Peter: There was not a single birthday or Xmas that was forgotten. What’s more I believe Mrs Swan enjoyed having us escape to Fitzpatrick Street where we were welcome to watch her cook, help in the garden, read her Women’s Weeklies, play carefully with her delicate miniature teasets or stare partly fascinated at the enormous red china bull in her lounge. She had a colour TV which was a big thing back then and she had the novelty of recliner chairs which we loved to sit in with the leg rest popped out.

Helen: I made a reference before about Mrs Swan’s fondness for competitions. She entered hundreds of them, possibly thousands. And what’s more her strike rate was extraordinary. We were in awe of her ability to come up with entries that if they did not win, received a runner’s up prize. I remember her winning a Fab laundry powder t-shirt for guessing the number of lemons in a picture. She presented this shirt to me and I remember at about 8 or 9 years of age feeling just so cool and important in that shirt.
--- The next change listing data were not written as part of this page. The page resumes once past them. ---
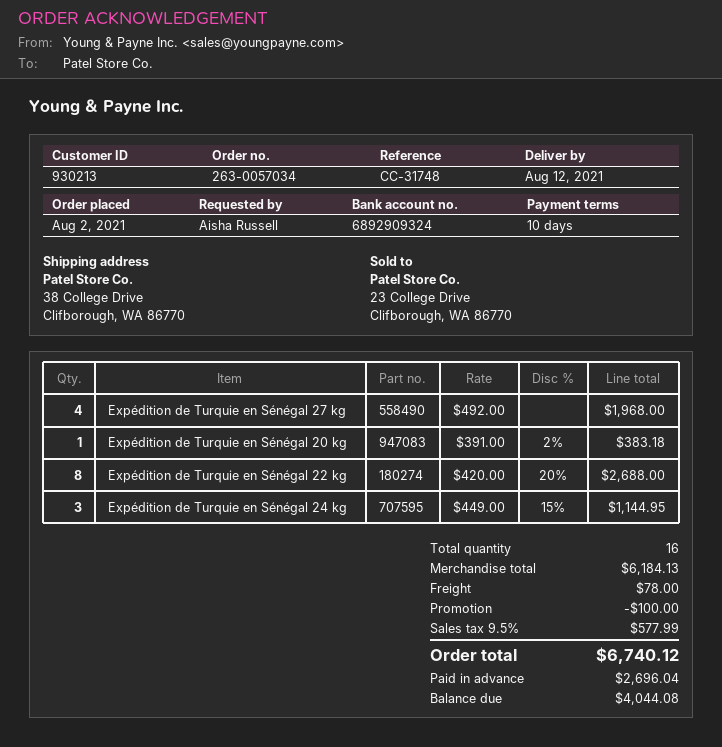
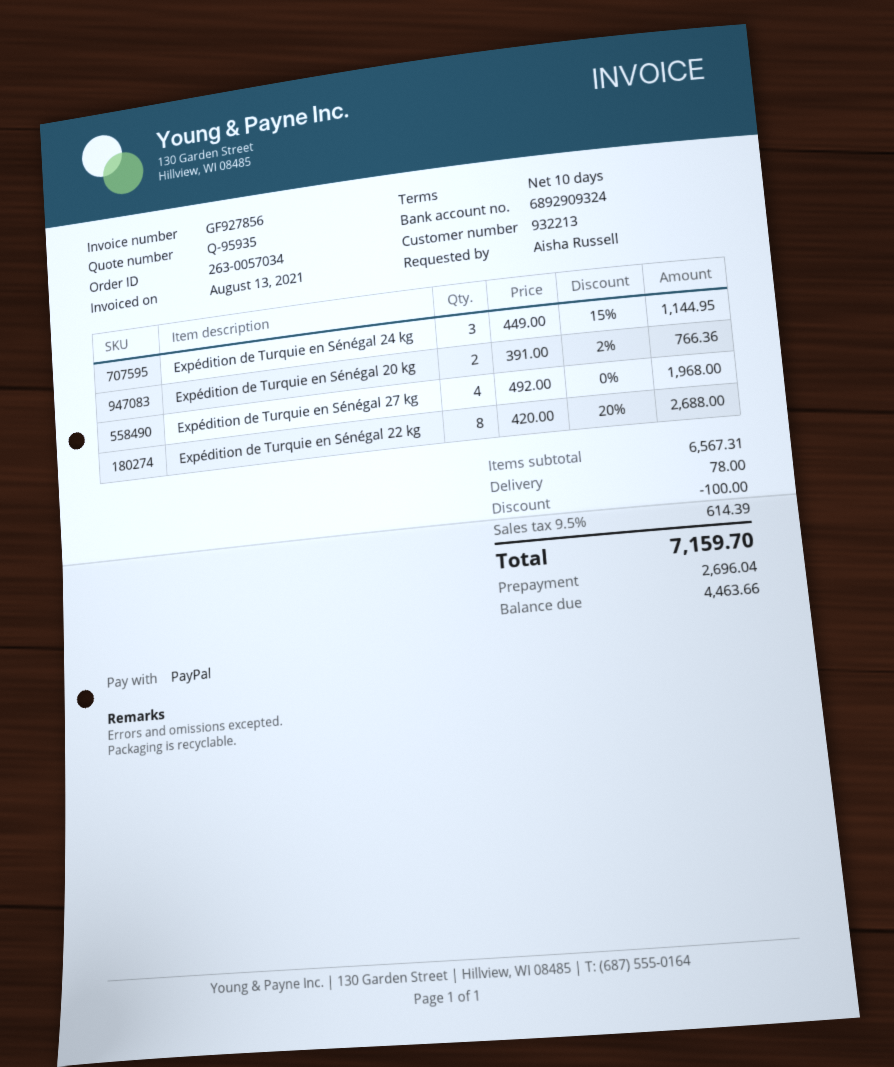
customer number: 930213 -> 932213
Expédition de Turquie en Sénégal 20 kg: 1 x 391.00 - 2% = 383.18 -> 2 x 391.00 - 2% = 766.36
subtotal: 6184.13 -> 6567.31
tax: 9.5% = 577.99 -> 9.5% = 614.39
total: 6740.12 -> 7159.70
balance: 4044.08 -> 4463.66

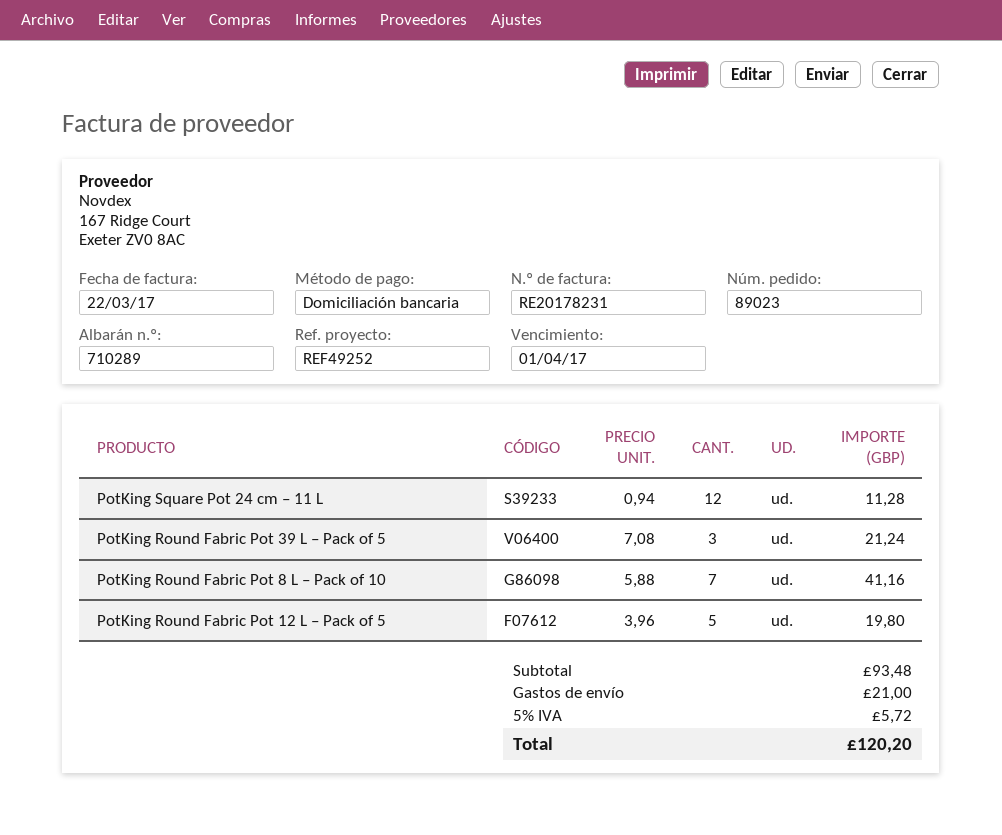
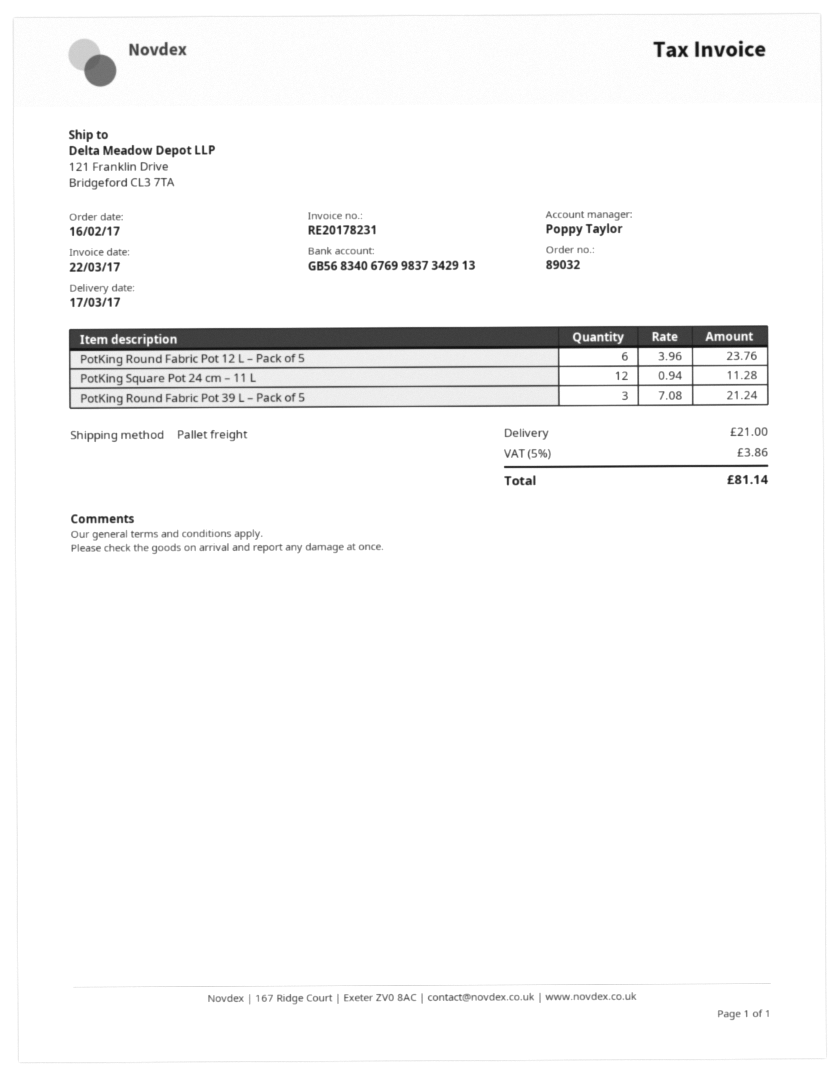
order number: 89023 -> 89032
PotKing Round Fabric Pot 8 L – Pack of 10: 7 x 5.88 = 41.16 -> none
PotKing Round Fabric Pot 12 L – Pack of 5: 5 x 3.96 = 19.80 -> 6 x 3.96 = 23.76
tax: 5% = 5.72 -> 5% = 3.86
total: 120.20 -> 81.14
Peter: Not only did she enter competitions, she was a regular contributor to the “Mere Male” column and the crazy-things-kids-say” columns of newspapers and the New Idea. She passed many of her clippings to Mum before her move to Gladstone and all I can say is that she knew a lot of mere males and silly children (including her own).

Helen: A favourite stupid utterance was one from my darling brother, Peter. As children we often referred to Dad as “a mighty old bloke”. This, by the way, was when he was only 30-ish. One day after regaling Mrs Swan with all the great things Dad did she remarked to him that Mum could use 6 more like him. Peter apparently looked horrified and said “But they won’t all fit it Mum’s bed:”. The mind boggles at where that thought could lead.

Peter: I recall while in Brighton Street staying with Mrs Swan while Mum and Dad took Helen down to university to install into college. I was wined and dined and every whim catered for more than ever happened at home. So much so that when Mum and Dad returned home on the Wednesday, I managed to stay on at Mrs Swan’s until the Saturday before I went home.

More recently I visited Mrs Swan in Gladstone late one day and when it was time for tea, Mrs Swan had me walk down with her to the dining hall door she stopped me and held me close strolling arm in arm through the dining room. Mrs Swan stopped me well before the door staying within clear sight of everyone then planted a big kiss on me laughing and saying “This will keep them guessing”.

Helen: When I think of Mrs Swan, I can always hear that wonderful laugh and giggle. She had a wicked sense of humour and loved a “good, clean, dirty joke”. Given the sadness she had lived through, that laugh and sense of humour is even more amazing and says so much about her character and inner strength. To finish and in memory of Mrs Swan I would like to relate a good, clean, dirty joke that she told Mum and Dad only a few weeks ago when they visited:

What did one strawberry say to the other?
if we hadn’t been in the same bed together, we wouldn’t be in this jam.

Dylan Swan Vivienne's grandson (son of Rod)
There once was a lady who entered competitions
Winning so many, she gave the prizes to her relations
Her secret was simple
A true skill unequalled
Twas the limericks she wrote, to the judges elations

Nanna could have given Dr Suess a run for his money, but instead used her rhyming powers to win competitions. She could even win random prize draws with her persuasive powers so when I was introduced into this world as a baby, she promptly won a brand new car for me, care of the 1974 Brisbane Floods Appeal.

Some competitions would require Nanna to buy lots of the same product to enter. This was a dream come true for us kids when the competition was for lifesavers lollies. I have vivid memories seeing all the brightly coloured jars of lollies that needed to be eaten, so out of the kindness of our hearts, we thought we might be able help her out.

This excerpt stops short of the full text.